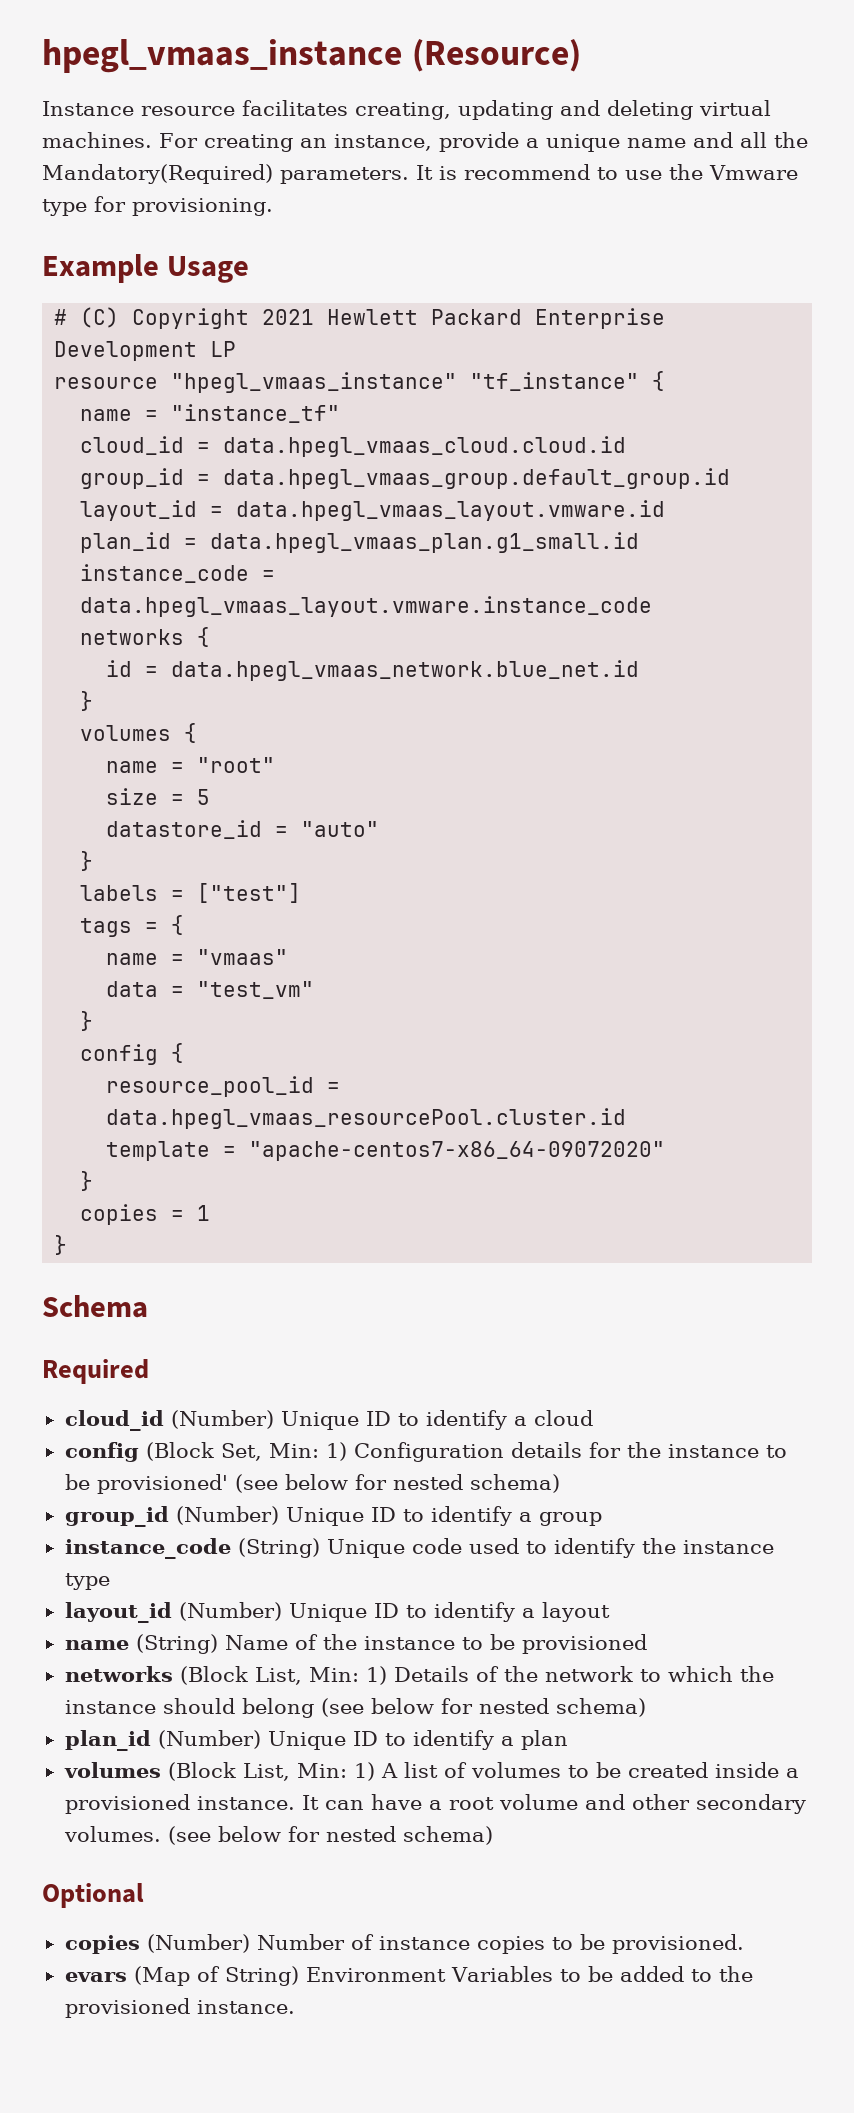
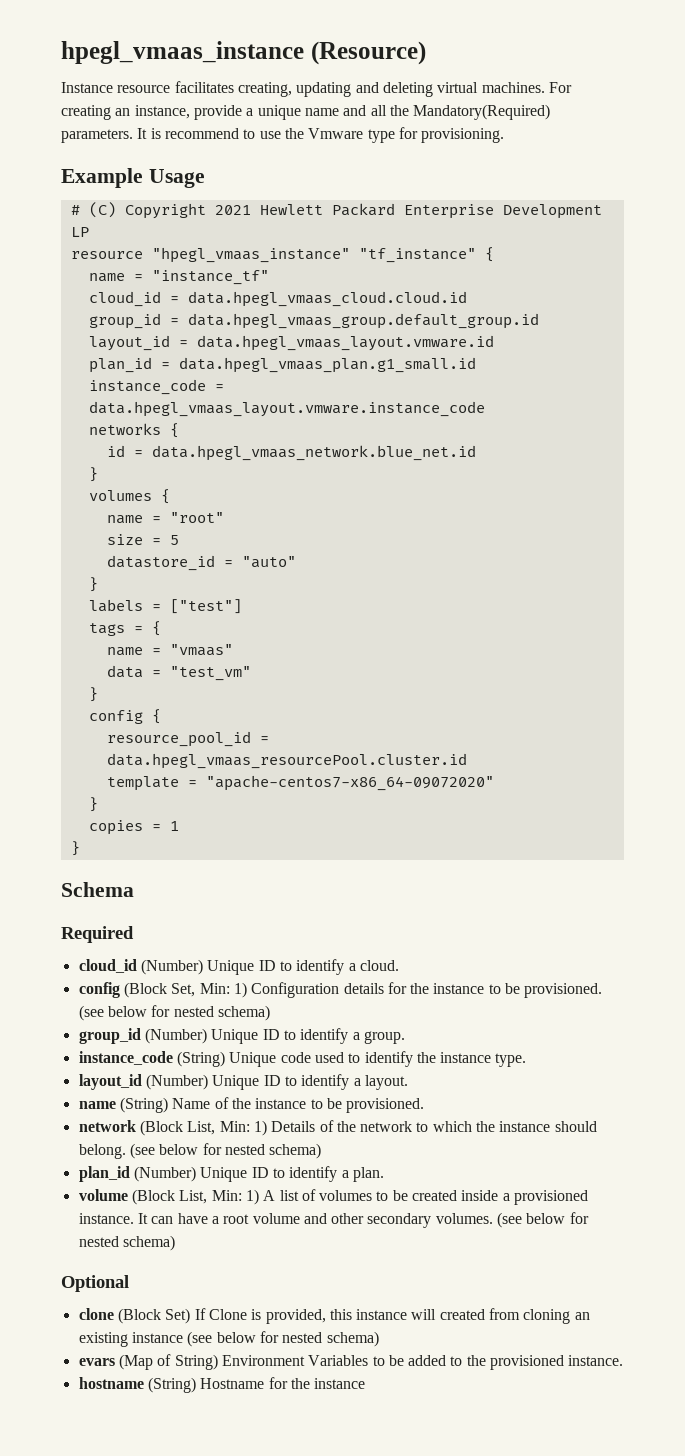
[533,1410,593,1426] cloud -> [359,960,399,971] cloud.
[96,1474,228,1494] provisioned' -> [524,983,603,998] provisioned.
[538,1512,602,1526] group -> [363,1031,405,1044] group.
[64,1573,110,1590] type -> [495,1053,527,1067] type.
[541,1602,610,1622] layout -> [364,1075,408,1090] layout.
[521,1634,647,1654] [64,1666,173,1682] provisioned // networks -> [346,1098,425,1113] [78,1120,136,1132] provisioned. // network
[241,1698,314,1718] belong -> [78,1144,126,1159] belong.
[520,1730,568,1750] [63,1762,161,1778] plan // volumes -> [352,1167,384,1182] [78,1189,128,1201] plan. // volume
[64,1934,744,1954] copies (Number) Number of instance copies to be provisioned. -> [78,1308,590,1324] [78,1331,379,1347] clone (Block Set) If Clone is provided, this instance will created from cloning an existing instance (see below for nested schema)
(295, 2007) none -> [78,1377,366,1393] // hostname (String) Hostname for the instance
····················
:: TASK DESCRIPTION ::
Look above for the line with "[521,1634,647,1654] [64,1666,173,1682] provisioned" and the line with "[520,1730,568,1750] [63,1762,161,1778] plan", and reproduce exactly those two lines plus every line between, nothing more.

:: REPLY TO THE EXERCISE ::
[521,1634,647,1654] [64,1666,173,1682] provisioned // networks -> [346,1098,425,1113] [78,1120,136,1132] provisioned. // network
[241,1698,314,1718] belong -> [78,1144,126,1159] belong.
[520,1730,568,1750] [63,1762,161,1778] plan // volumes -> [352,1167,384,1182] [78,1189,128,1201] plan. // volume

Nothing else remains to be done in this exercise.